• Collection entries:
──────────────────────────────

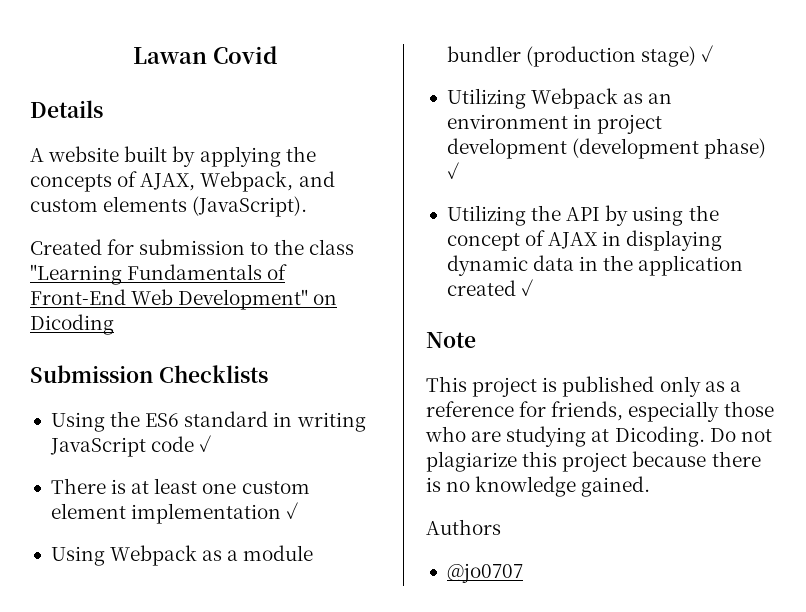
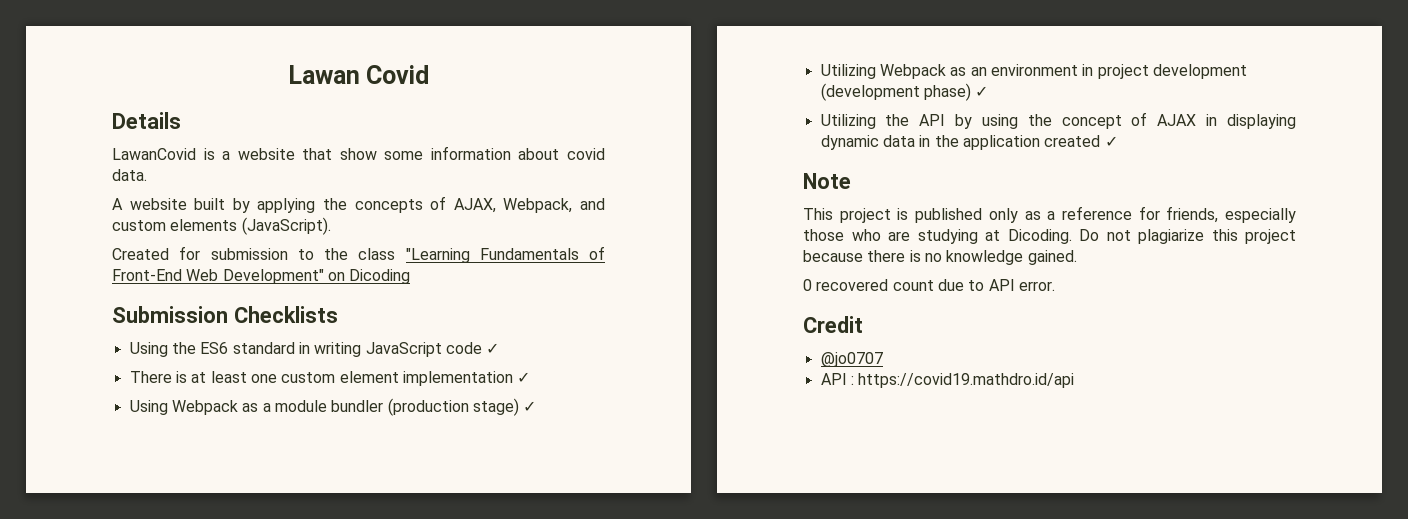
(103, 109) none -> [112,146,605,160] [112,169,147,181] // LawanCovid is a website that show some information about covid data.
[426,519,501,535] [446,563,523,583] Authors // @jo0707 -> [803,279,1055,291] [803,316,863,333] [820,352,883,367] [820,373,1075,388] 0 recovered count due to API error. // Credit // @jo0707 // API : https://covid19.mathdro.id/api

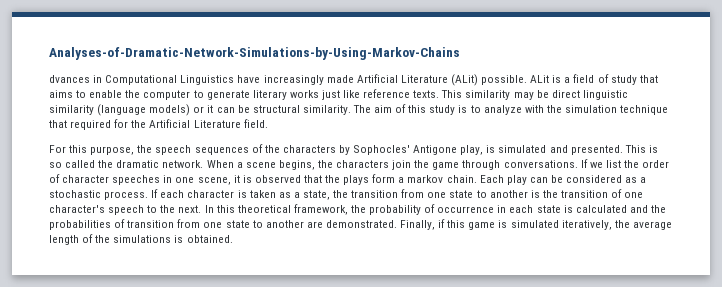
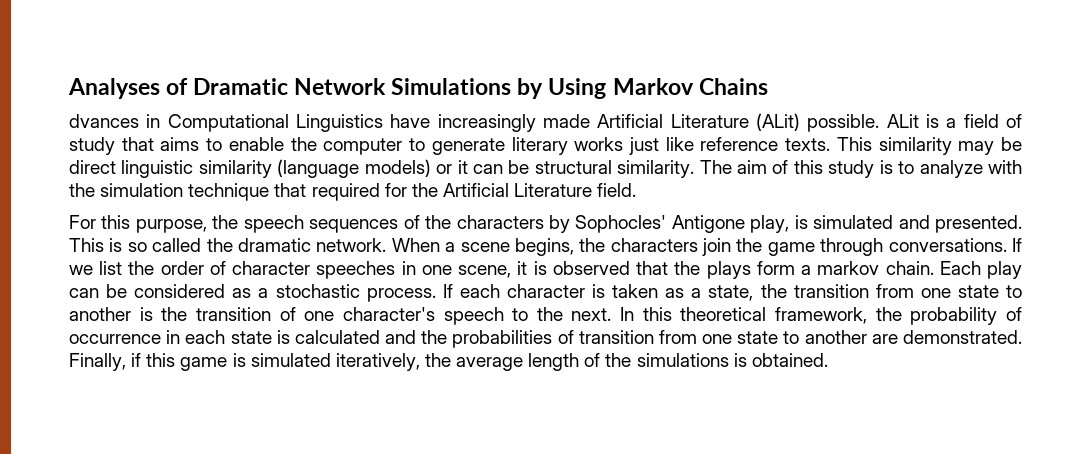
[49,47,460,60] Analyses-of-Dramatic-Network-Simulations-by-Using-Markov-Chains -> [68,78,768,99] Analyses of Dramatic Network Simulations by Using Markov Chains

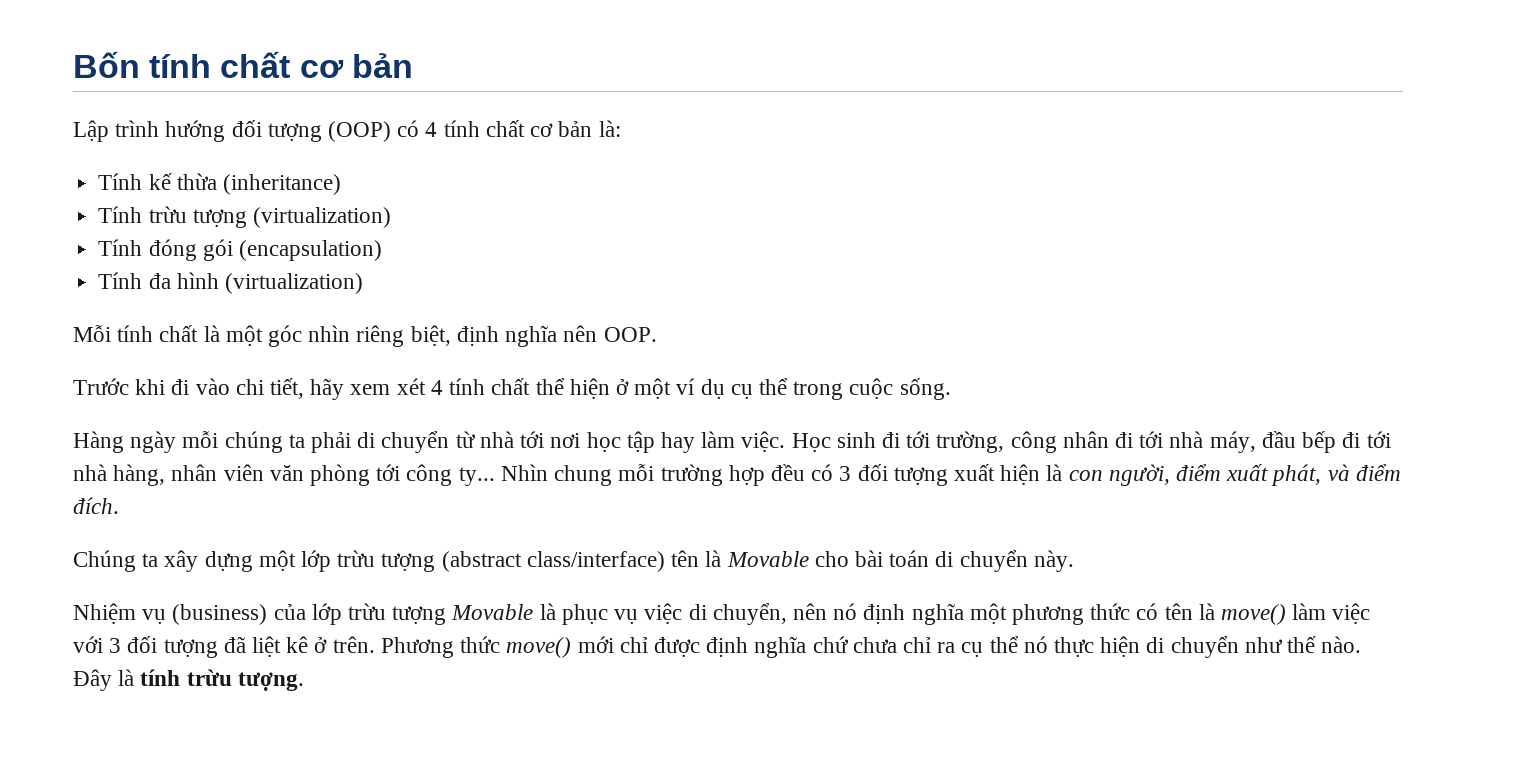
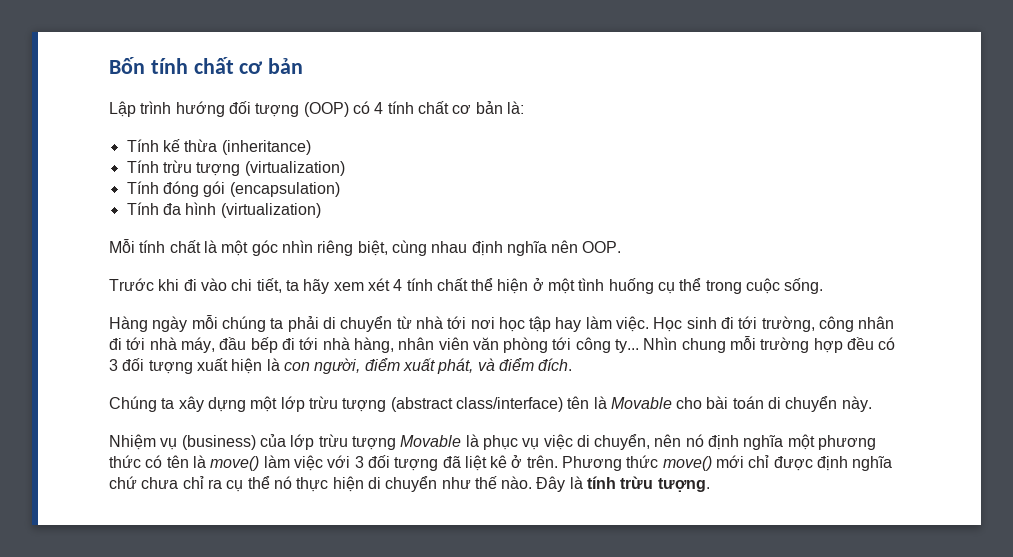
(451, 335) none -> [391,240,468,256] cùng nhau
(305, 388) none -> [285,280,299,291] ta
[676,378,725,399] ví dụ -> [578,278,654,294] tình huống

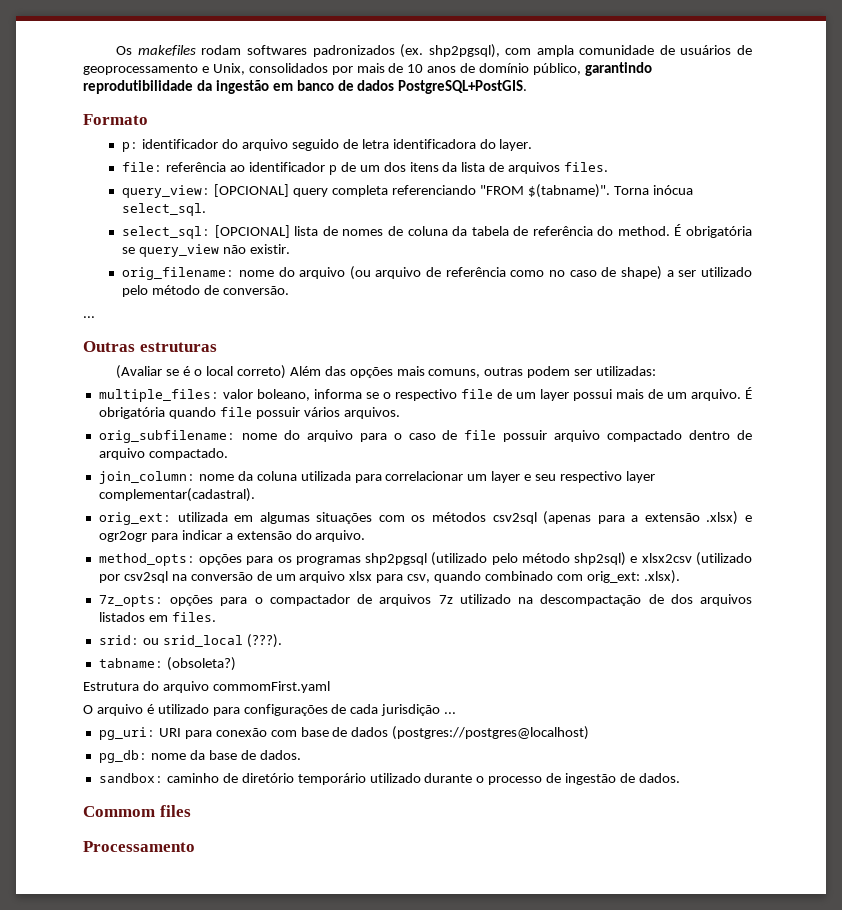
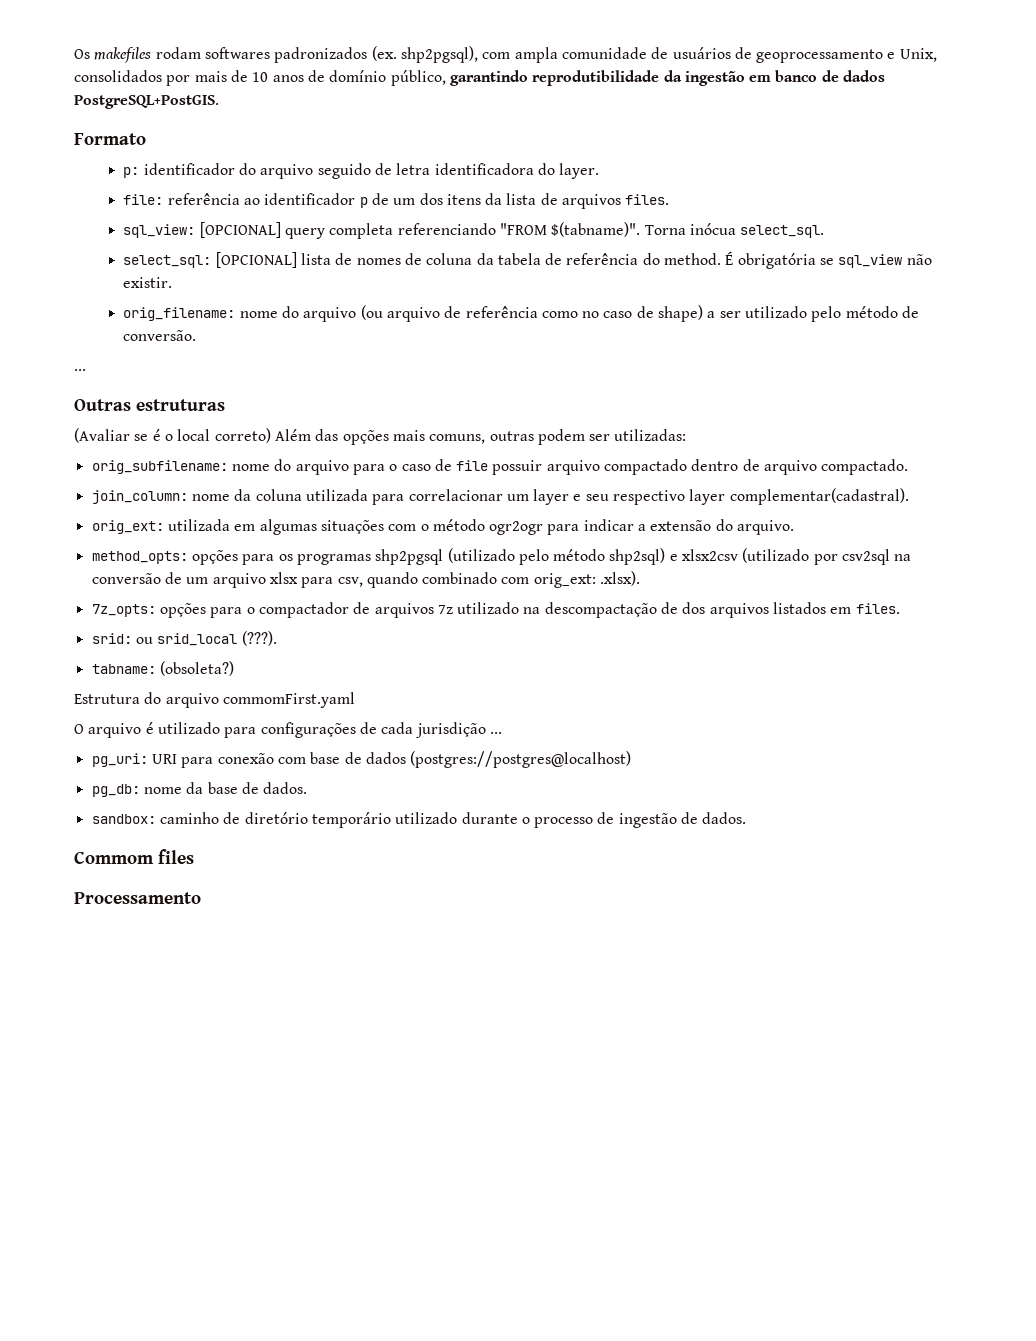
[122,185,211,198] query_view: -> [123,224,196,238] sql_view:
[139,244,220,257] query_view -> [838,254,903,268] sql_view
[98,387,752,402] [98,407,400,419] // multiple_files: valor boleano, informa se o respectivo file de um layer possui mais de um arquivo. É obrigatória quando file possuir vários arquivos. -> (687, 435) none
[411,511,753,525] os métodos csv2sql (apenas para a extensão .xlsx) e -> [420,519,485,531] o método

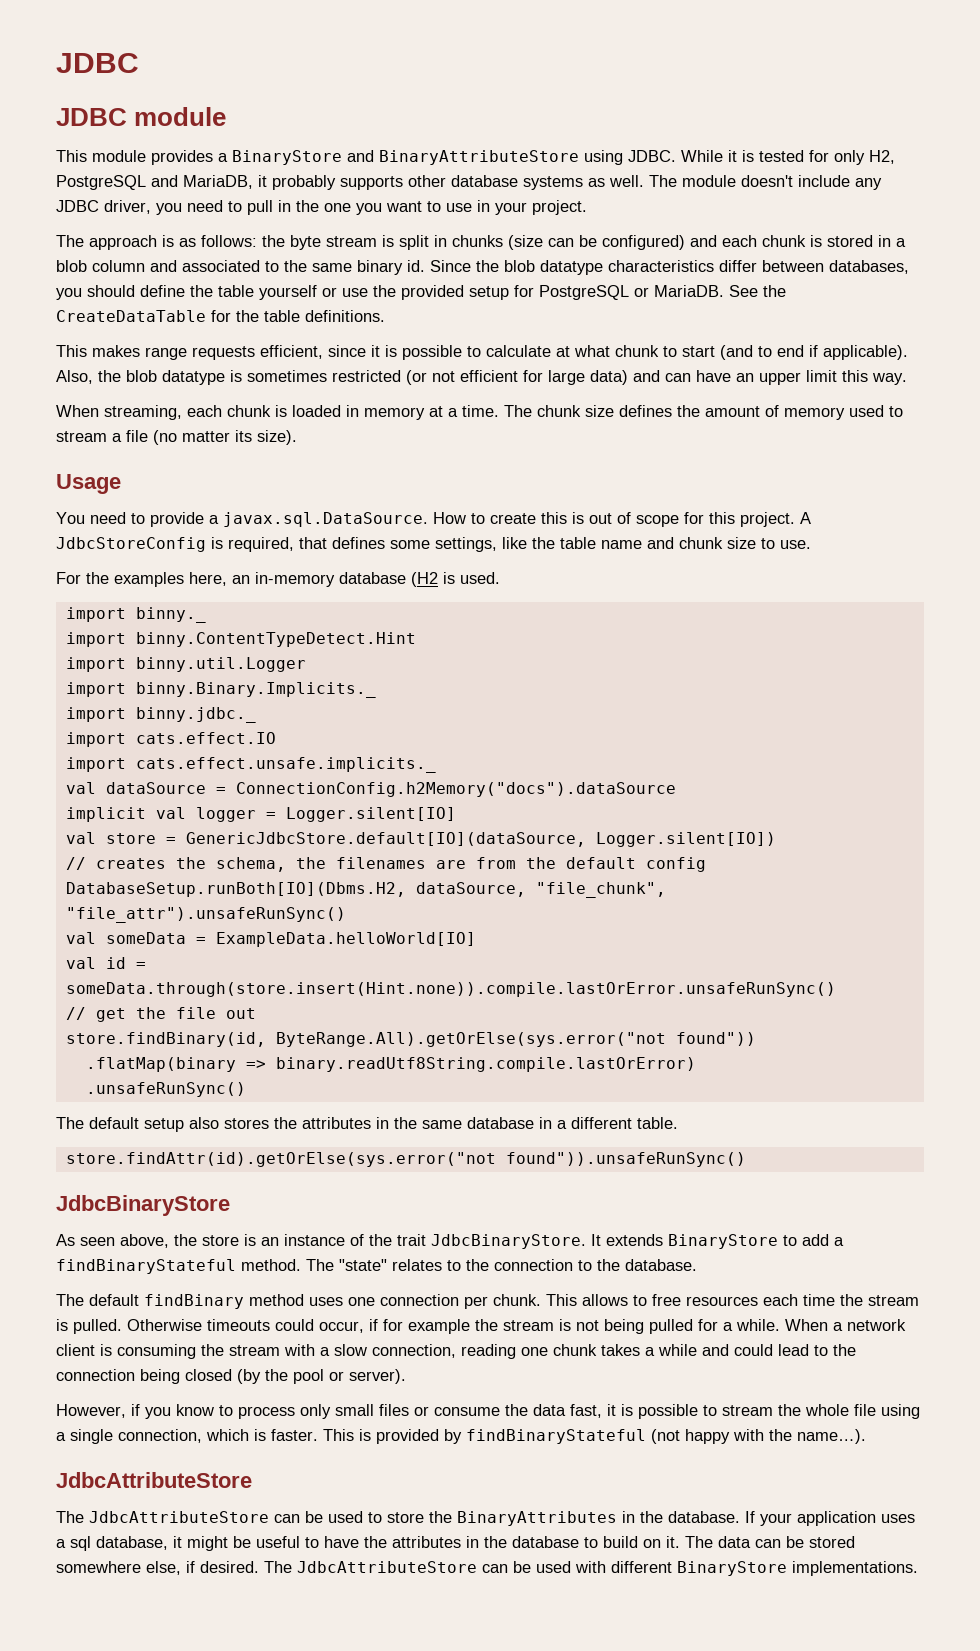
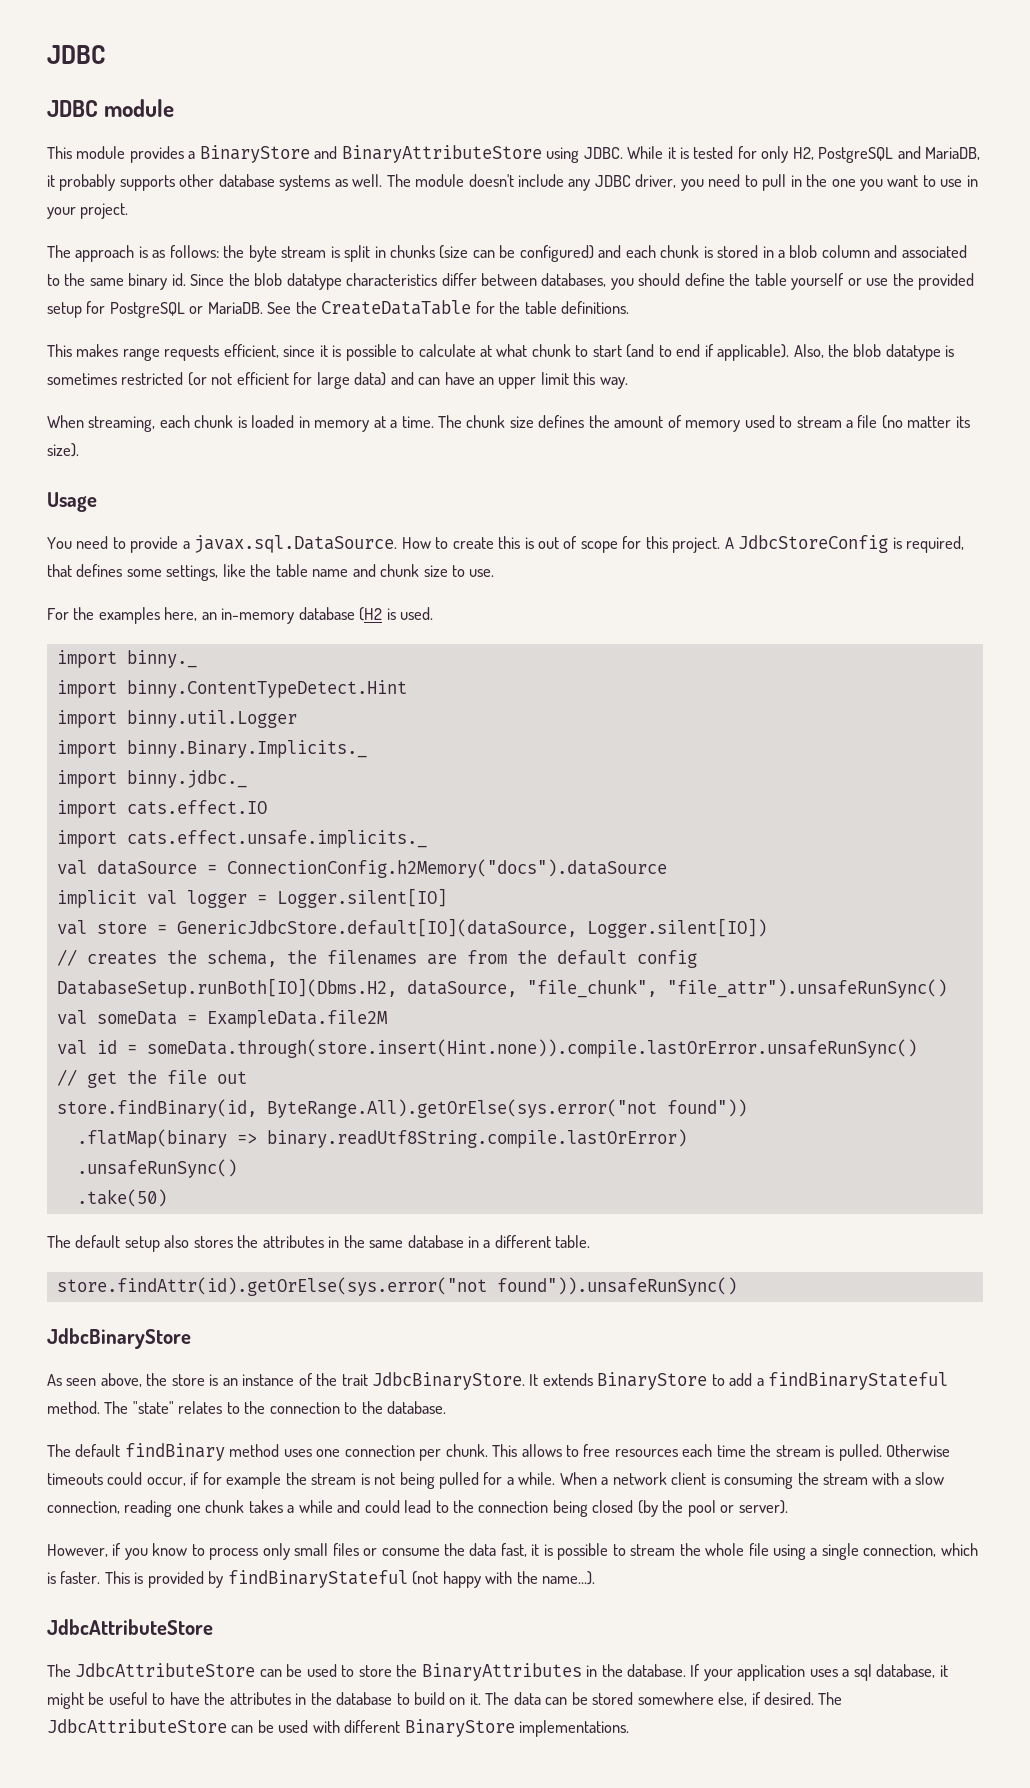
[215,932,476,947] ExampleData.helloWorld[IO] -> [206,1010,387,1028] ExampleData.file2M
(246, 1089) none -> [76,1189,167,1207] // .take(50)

──────────────────────────────

• Problem details:
What is needed is an exact copy of the entries above, with no images in it.

• Exercise response:
(103, 109) none -> [112,146,605,160] [112,169,147,181] // LawanCovid is a website that show some information about covid data.
[426,519,501,535] [446,563,523,583] Authors // @jo0707 -> [803,279,1055,291] [803,316,863,333] [820,352,883,367] [820,373,1075,388] 0 recovered count due to API error. // Credit // @jo0707 // API : https://covid19.mathdro.id/api

[49,47,460,60] Analyses-of-Dramatic-Network-Simulations-by-Using-Markov-Chains -> [68,78,768,99] Analyses of Dramatic Network Simulations by Using Markov Chains

(451, 335) none -> [391,240,468,256] cùng nhau
(305, 388) none -> [285,280,299,291] ta
[676,378,725,399] ví dụ -> [578,278,654,294] tình huống

[122,185,211,198] query_view: -> [123,224,196,238] sql_view:
[139,244,220,257] query_view -> [838,254,903,268] sql_view
[98,387,752,402] [98,407,400,419] // multiple_files: valor boleano, informa se o respectivo file de um layer possui mais de um arquivo. É obrigatória quando file possuir vários arquivos. -> (687, 435) none
[411,511,753,525] os métodos csv2sql (apenas para a extensão .xlsx) e -> [420,519,485,531] o método

[215,932,476,947] ExampleData.helloWorld[IO] -> [206,1010,387,1028] ExampleData.file2M
(246, 1089) none -> [76,1189,167,1207] // .take(50)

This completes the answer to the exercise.